[Edit tracking data]
+-------+

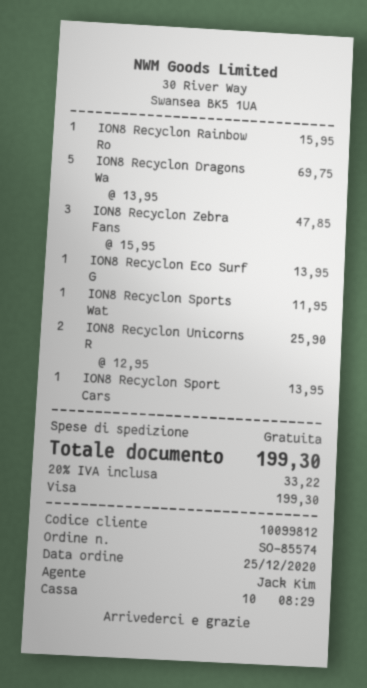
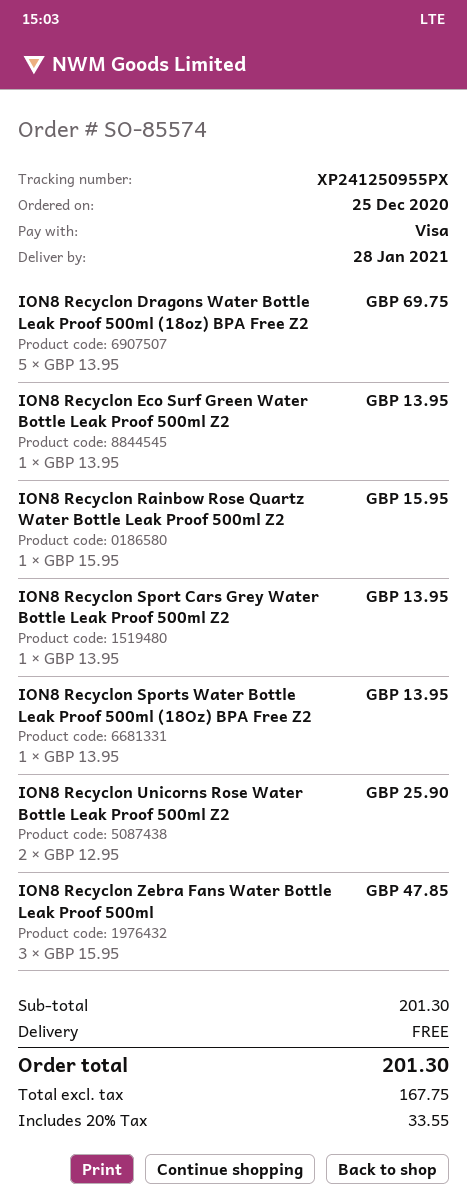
ION8 Recyclon Sports Wat: 1 x 11.95 = 11.95 -> 1 x 13.95 = 13.95
tax: 20% = 33.22 -> 20% = 33.55
total: 199.30 -> 201.30

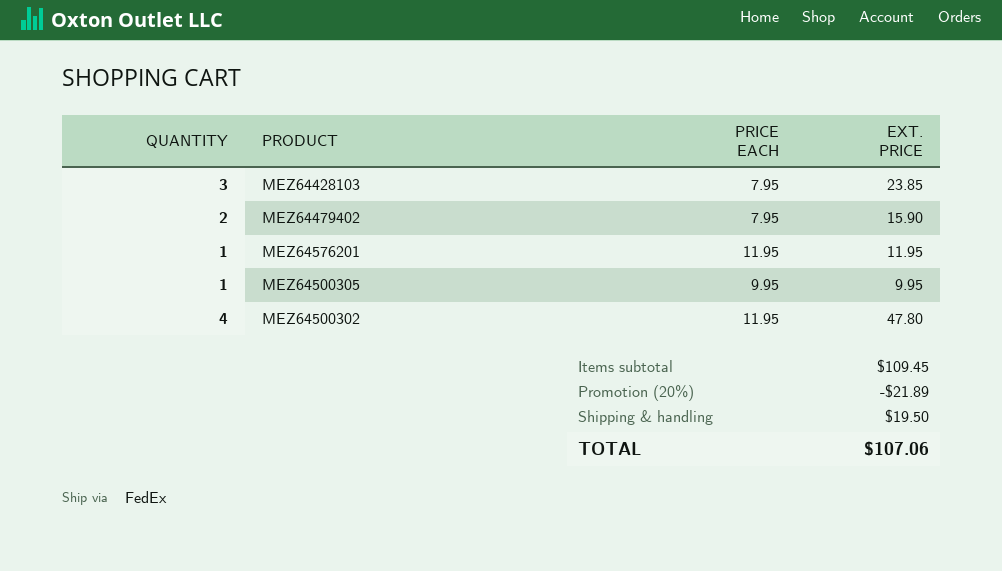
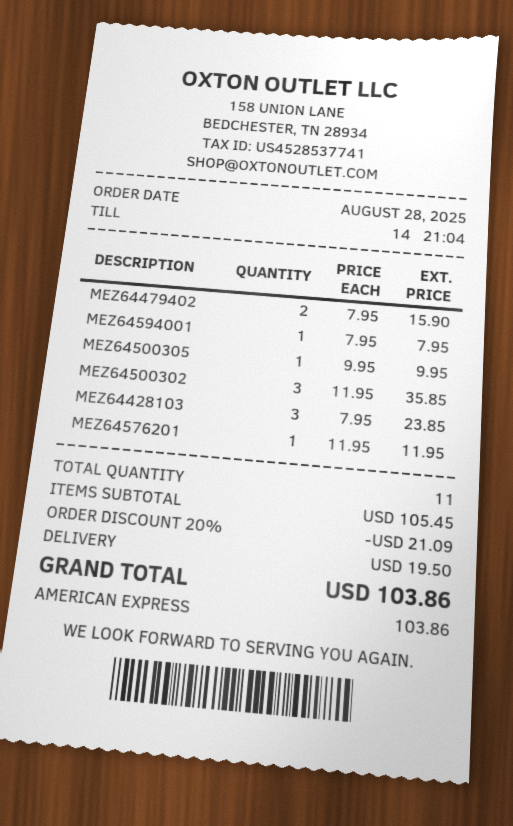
MEZ64500302: 4 x 11.95 = 47.80 -> 3 x 11.95 = 35.85
MEZ64594001: none -> 1 x 7.95 = 7.95
subtotal: 109.45 -> 105.45
discount: 20% = 21.89 -> 20% = 21.09
total: 107.06 -> 103.86

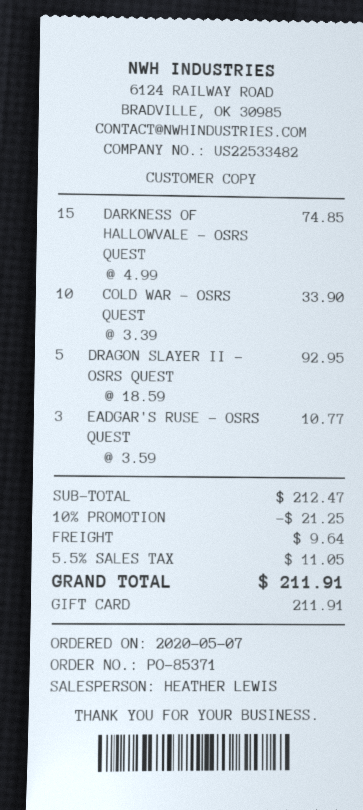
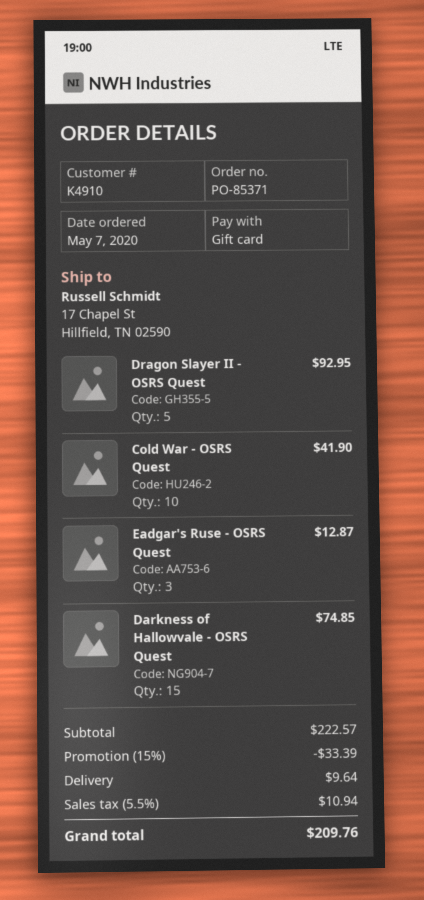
COLD WAR - OSRS QUEST: 10 for 33.90 -> 10 for 41.90
EADGAR'S RUSE - OSRS QUEST: 3 for 10.77 -> 3 for 12.87
subtotal: 212.47 -> 222.57
discount: 10% = 21.25 -> 15% = 33.39
tax: 5.5% = 11.05 -> 5.5% = 10.94
total: 211.91 -> 209.76

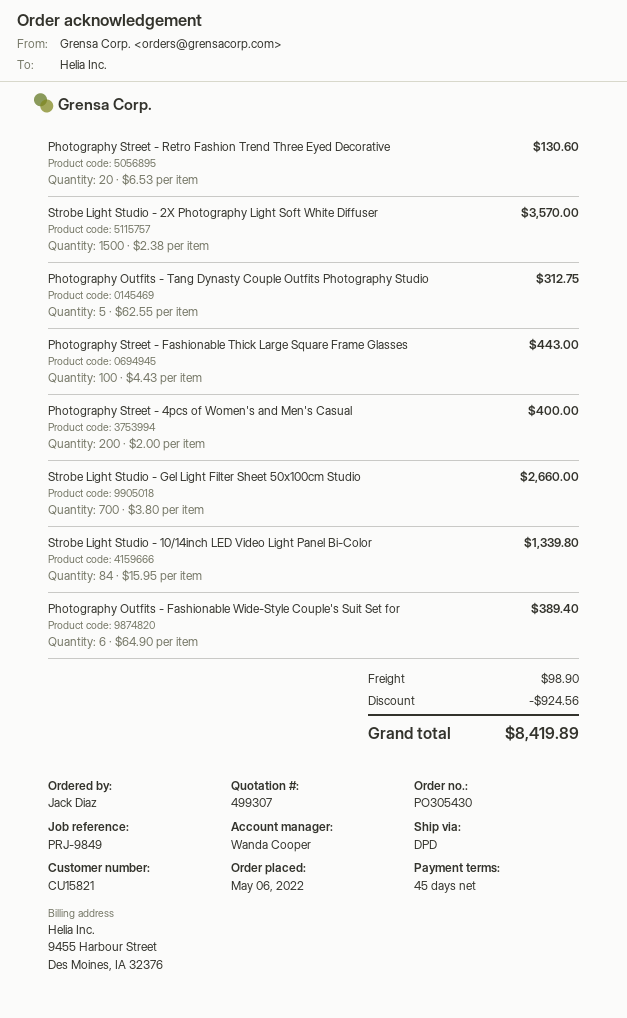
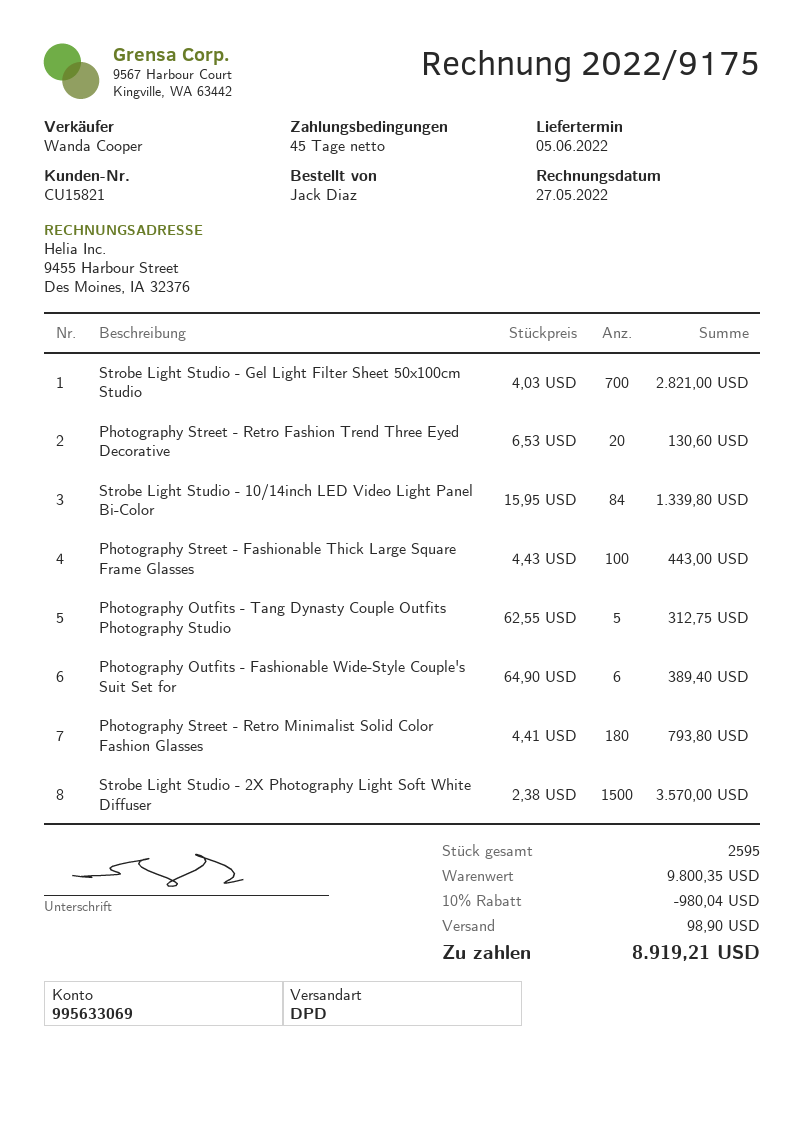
Photography Street - 4pcs of Women's and Men's Casual: 200 x 2.00 = 400.00 -> none
Strobe Light Studio - Gel Light Filter Sheet 50x100cm Studio: 700 x 3.80 = 2660.00 -> 700 x 4.03 = 2821.00
Photography Street - Retro Minimalist Solid Color Fashion Glasses: none -> 180 x 4.41 = 793.80
discount: 924.56 -> 980.04
total: 8419.89 -> 8919.21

+-------+

> _What this task involves_
Each line in the records above with "subtotal" must be returned.

> _Expected answer_
subtotal: 109.45 -> 105.45
subtotal: 212.47 -> 222.57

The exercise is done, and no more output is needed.